In zwei Demonstrationszügen zogen die Menschenmassen zum Schlossplatz: der eine über die Theodor-Heuss- und die Bolzstraße, der andere über die Hauptstätter Straße und die Planie. Die Veranstalter nannten "genau 69.112 Teilnehmer", die sie durch Klickzähler festgestellt haben wollten. Die Polizei schätzte nach Luftbildern die Zahl der Demonstranten auf 35.000.

Auch bei der Kundgebung war die Volksabstimmung das zentrale Thema: "Es muss in diesem Land entschieden werden," erklärte Winfried Hermann, Bundestagsabgeordneter und Verkehrsexperte der Grünen. "Sie tun so, als sei alles schon entschieden und sagen uns, wir hätten kein Respekt vor demokratischen Verfahren." Aber weder Stuttgart 21 noch die Neubaustrecke Wendlingen-Ulm sei in allen Teilen rechtskräftig planfestgestellt, sagte der Vorsitzende des Verkehrsausschusses im Bundestag. Die Trasse nach Ulm sei die "teuerste und riskanteste Neubaustrecke Europas". Es sei sinnlos und unvernünftig, eventuell zehn Milliarden Euro für eine Strecke auszugeben, die steiler sei als die alte Geislinger Steige.

Die Menschenkette und die anschließende Demonstration blieben friedlich. Die Polizei, die mit mehreren Hundertschaften im Einsatz war, leitete den Verkehr großräumig um, die B14 zwischen Heslacher Tunnel und Bad Cannstatt und die Kreuzung am Arnulf-Klett-Platz waren am Freitag jedoch nicht beeinträchtigt, sodass es nur zu kleineren Staus kam.

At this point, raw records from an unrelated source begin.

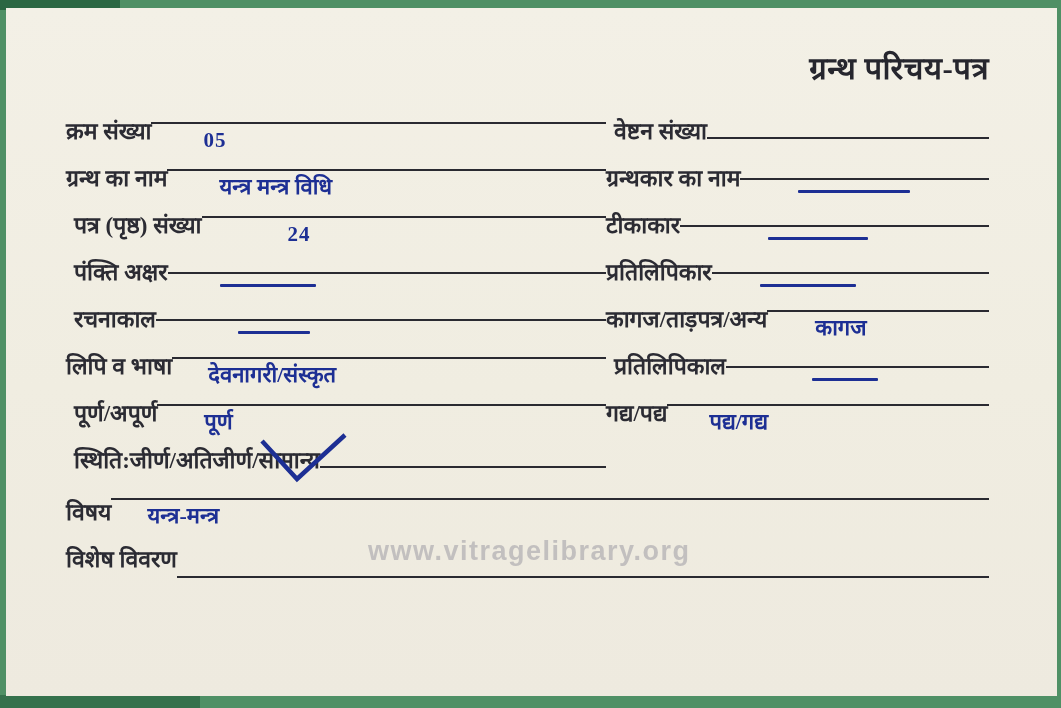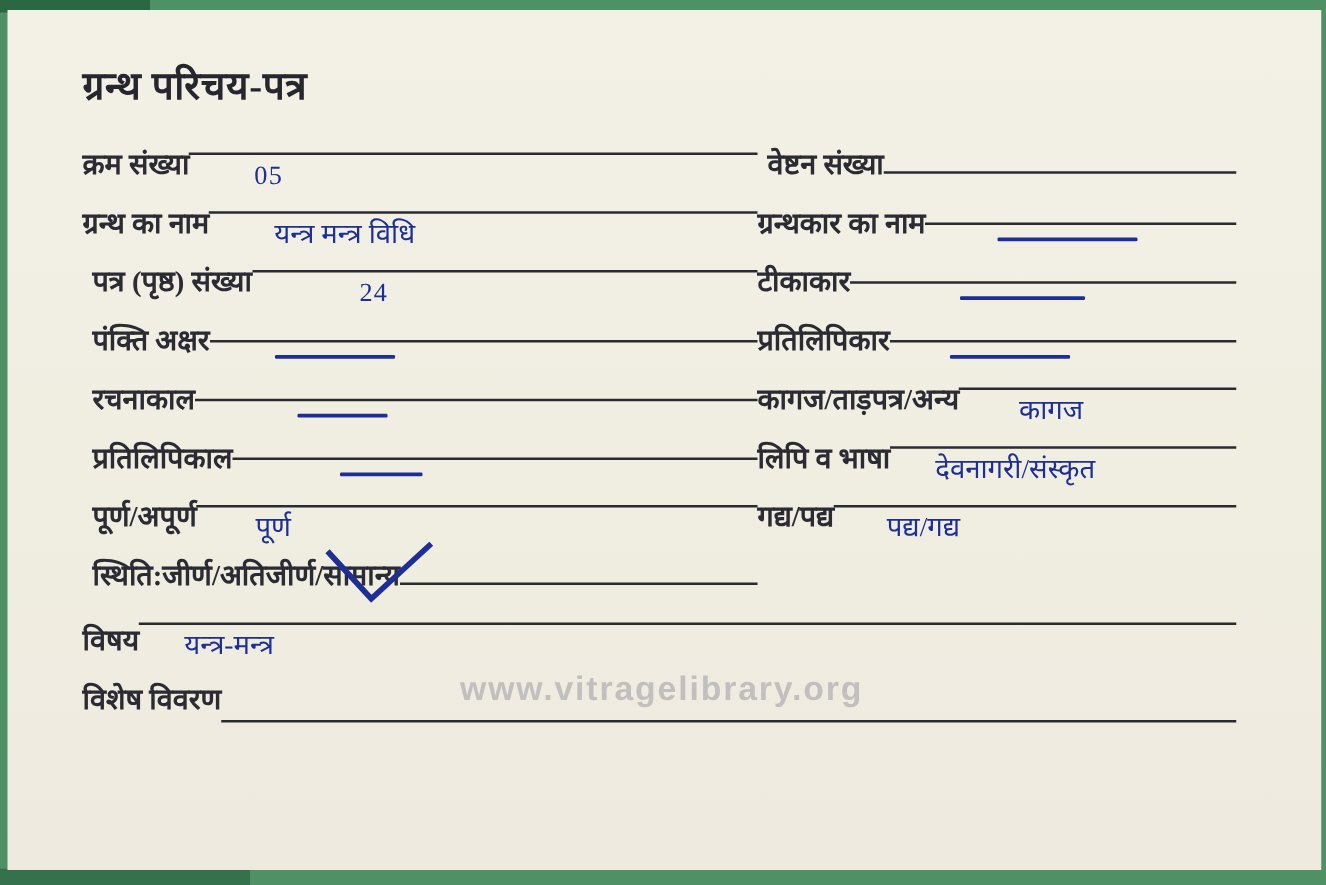--- a/index.html
+++ b/index.html
@@ -19,7 +19,7 @@
   }
 
   .title{
-    text-align:left;margin-top:24px;
+    text-align:right;margin-top:24px;
     font-size:31px;font-weight:700;letter-spacing:.5px;color:#26262e;
   }
 

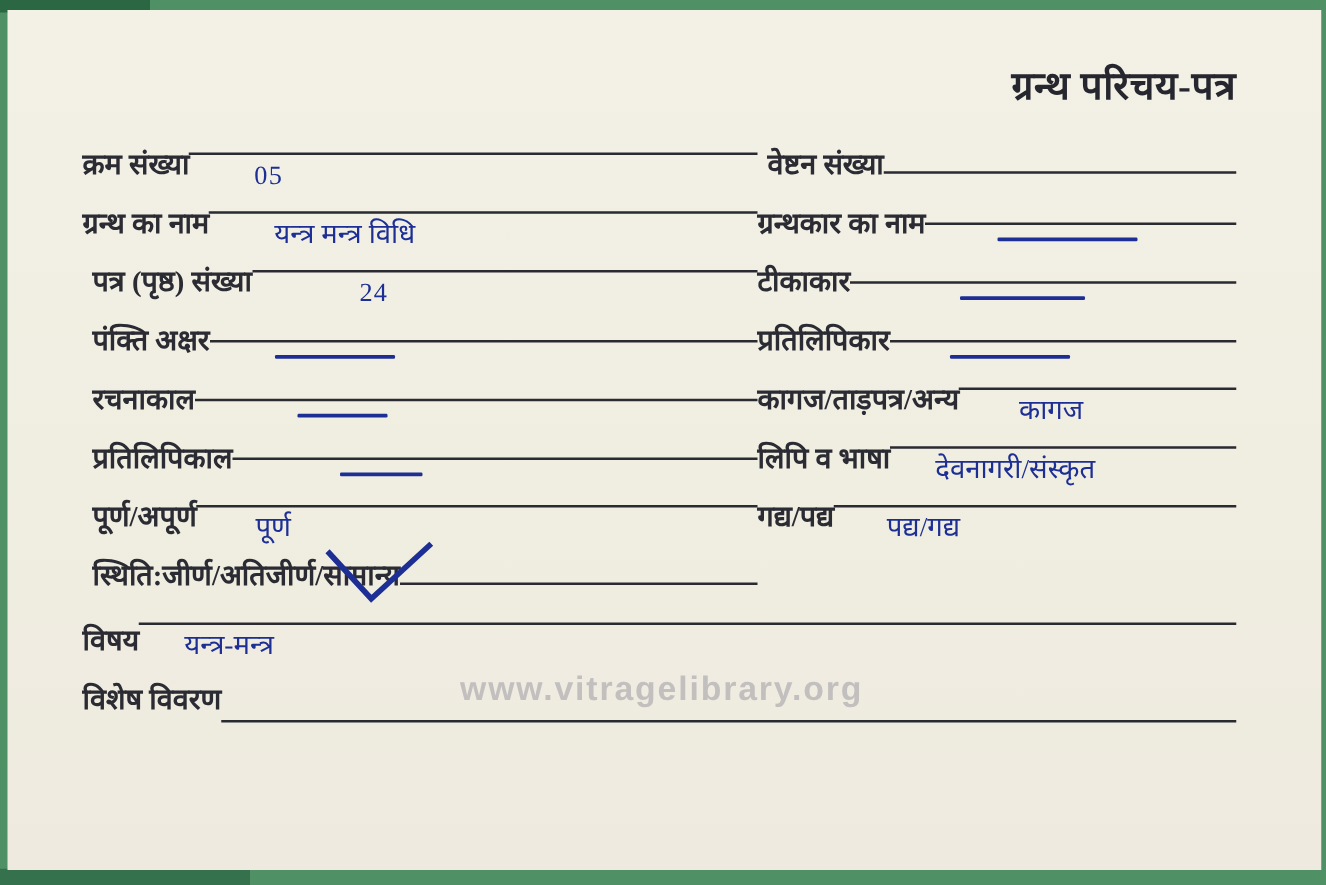--- a/index.html
+++ b/index.html
@@ -42,7 +42,7 @@
     flex:1;margin-top:13px;border-top:2px solid #2a2a31;
     display:flex;align-items:flex-start;min-width:0;
   }
-  .val{margin-top:1px;color:#1d2f94;font-weight:400;font-size:22px;line-height:30px;white-space:nowrap;}
+  .val{margin-top:1px;color:#1d2f94;font-weight:700;font-size:22px;line-height:30px;white-space:nowrap;}
   .num{letter-spacing:1px;font-size:21px;}
   .dash{height:3px;background:#1d2f94;margin-top:10px;border-radius:1px;flex:none;}
 

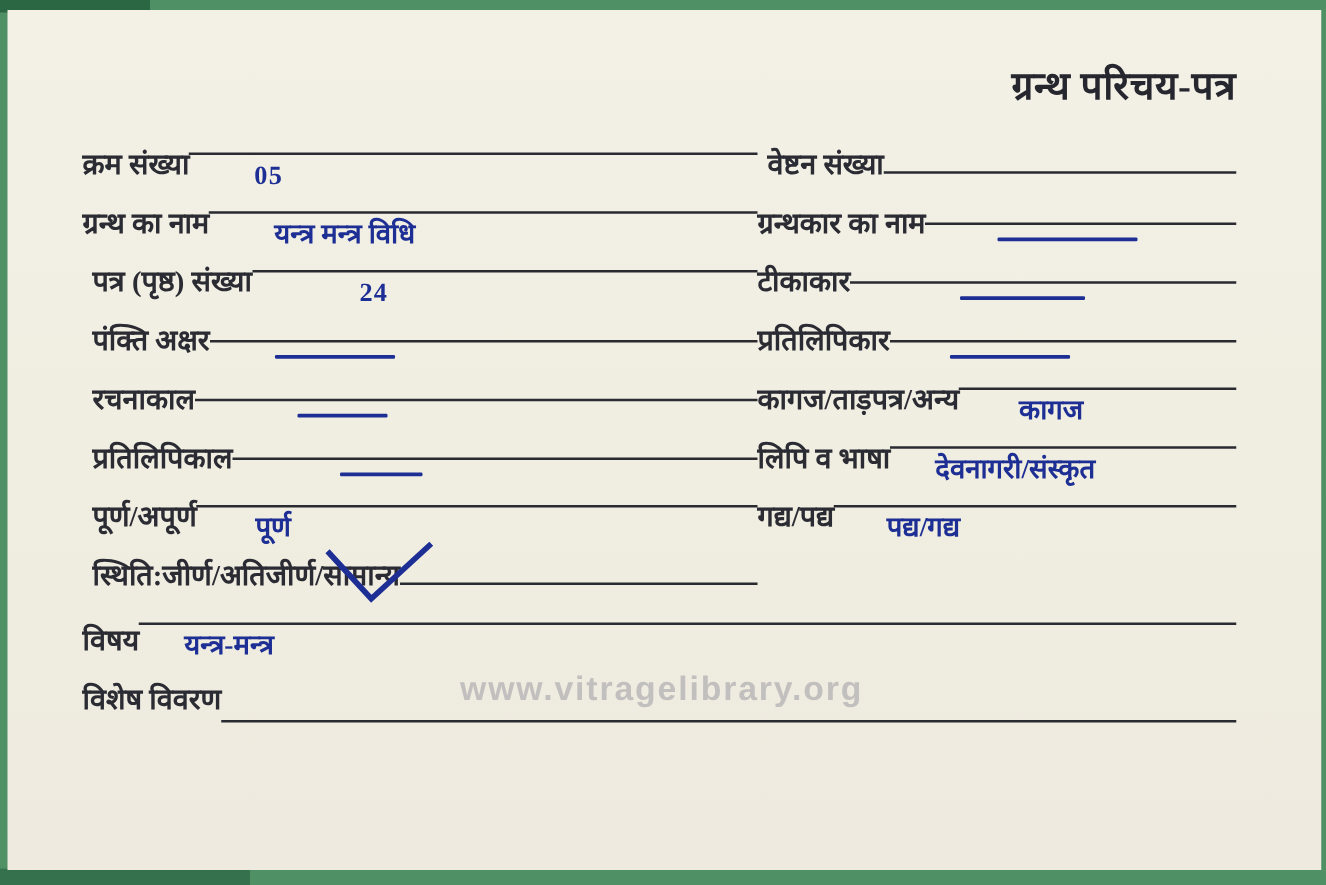--- a/index.html
+++ b/index.html
@@ -132,17 +132,17 @@
         <span class="val" style="margin-left:48px">कागज</span>
       </div>
     </div>
+    <div class="cell">
+      <span class="lbl">लिपि व भाषा</span>
+      <div class="line">
+        <span class="val" style="margin-left:36px">देवनागरी/संस्कृत</span>
+      </div>
+    </div>
+
     <div class="cell right">
       <span class="lbl">प्रतिलिपिकाल</span>
       <div class="line">
         <span class="dash" style="margin-left:86px;width:66px"></span>
-      </div>
-    </div>
-
-    <div class="cell">
-      <span class="lbl">लिपि व भाषा</span>
-      <div class="line">
-        <span class="val" style="margin-left:36px">देवनागरी/संस्कृत</span>
       </div>
     </div>
     <div class="cell right">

Nicht alle Teilnehmer der Demonstration glauben daran, dass ihre Meinung wirklich gefragt wird. Tanja und Udo Kirchhofer finden, "ein Volksentscheid wäre eine gute Sache, wenn er tatsächlich kommen würde". Aber dieser Vorschlag sei doch nur der bevorstehenden Landtagswahl geschuldet." Trotzdem demonstrieren sie jeden Freitag weiter: "Wir wollen unserem Sohn und seinen Kameraden zeigen, was Demokratie bedeutet."

Das sieht Sascha Kynast anders: "Das Projekt ist so gut wie tot. Die Zeiten, in denen die Politiker einfach etwas beschließen und durchwinken können, sind vorbei, das zeigt sich jeden Montag und Freitag." Er selbst ist seit April regelmäßig unter den Demonstranten und will weiter auf die Straße gehen: "Ich protestiere so lange, bis dieses unselige Projekt begraben wird."

"Wir haben inzwischen auch eine große Unterstützung aus dem ganzen Land," sagte Gerhard Pfeifer vom Aktionsbündnis. Zahlreiche Gegner seien aus Aalen und Heilbronn, aus Oberschwaben und Ulm angereist, sogar aus dem Badischen – aus Karlsruhe – sei eine Delegation gekommen. Den Grund sieht Pfeifer in der überregionalen Berichterstattung, die erst jetzt mit dem Baubeginn und den Protesten angefangen habe.

Die Gegner wollen ihren Protest nun noch verstärkt nach Berlin tragen: Eine Abordnung des Aktionsbündnisses will zur ersten Lesung des Haushalts im Bundestag am 17. September nach Berlin fahren.